Objectives To evaluate and compare the characteristics of court verdicts on medical errors allegedly harming patients in Spain and Massachusetts from 2002 to 2012.
Design, setting and participants We reviewed 1041 closed court verdicts obtained from data on litigation in the Thomson Reuters Aranzadi Westlaw databases in Spain (Europe), and 370 closed court verdicts obtained from the Controlled Risk and Risk Management Foundation of Harvard Medical Institutions (CRICO/RMF) in Massachusetts (USA). We included closed court verdicts on medical errors. The definition of medical errors was based on that of the Institute of Medicine (USA). We excluded any agreements between parties before a judgement.

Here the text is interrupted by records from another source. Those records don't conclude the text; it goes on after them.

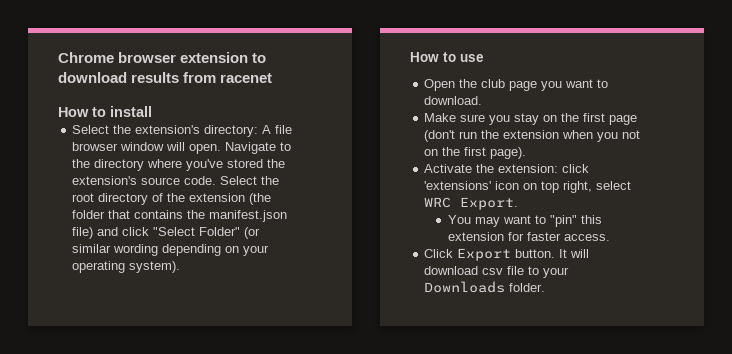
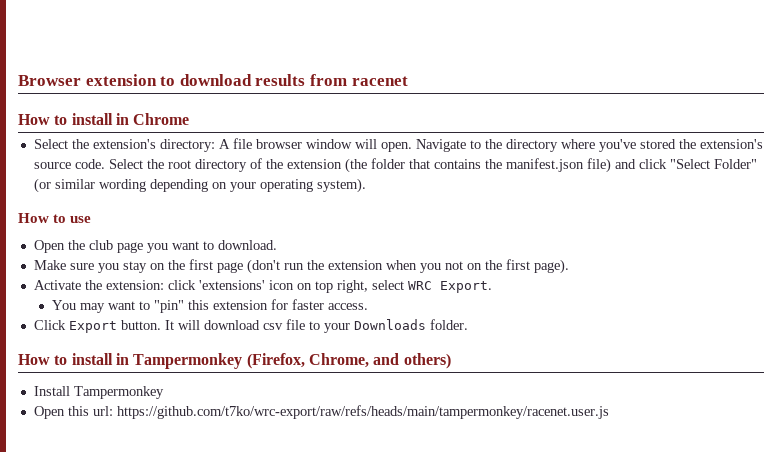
- Chrome browser extension to download results from racenet
+ Browser extension to download results from racenet
- How to install
+ How to install in Chrome
+ How to install in Tampermonkey (Firefox, Chrome, and others)
+ Install Tampermonkey
+ Open this url: https://github.com/t7ko/wrc-export/raw/refs/heads/main/tampermonkey/racenet.user.js

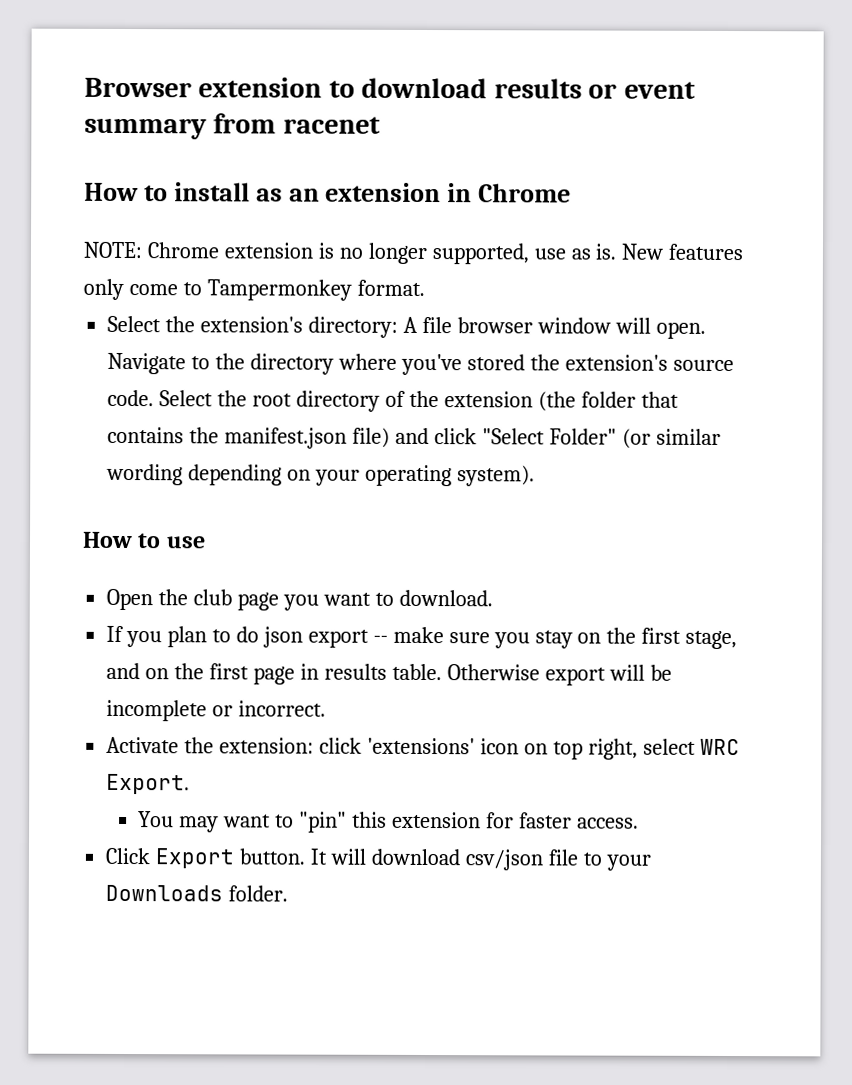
- Browser extension to download results from racenet
+ Browser extension to download results or event summary from racenet
- How to install in Chrome
+ How to install as an extension in Chrome
+ NOTE: Chrome extension is no longer supported, use as is. New features only come to Tampermonkey format.
- Make sure you stay on the first page (don't run the extension when you not on the first page).
+ If you plan to do json export -- make sure you stay on the first stage, and on the first page in results table. Otherwise export will be incomplete or incorrect.
- It will download csv file to your Downloads folder.
+ It will download csv/json file to your Downloads folder.
- How to install in Tampermonkey (Firefox, Chrome, and others)
- Install Tampermonkey
- Open this url: https://github.com/t7ko/wrc-export/raw/refs/heads/main/tampermonkey/racenet.user.js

Results Medical errors were involved in 25.9% of court verdicts in Spain and in 74% of those in Massachusetts. The most frequent cause of medical errors was a diagnosis-related problem (25.1%; 95% CI 20.7% to 31.1% in Spain; 35%; 95% CI 29.4% to 40.7% in Massachusetts). The proportion of medical errors classified as high severity was 34% higher in Spain than in Massachusetts (p=0.001). The most frequent factors contributing to medical errors in Spain were surgical and medical treatment (p=0.001). In Spain, 98.5% of medical errors resulted in compensation awards compared with only 6.9% in Massachusetts.
Conclusions This study reveals wide differences in litigation rates and the award of indemnity payments in Spain and Massachusetts; however, common features of both locations are the high rates of diagnosis-related problems and the long time interval until resolution.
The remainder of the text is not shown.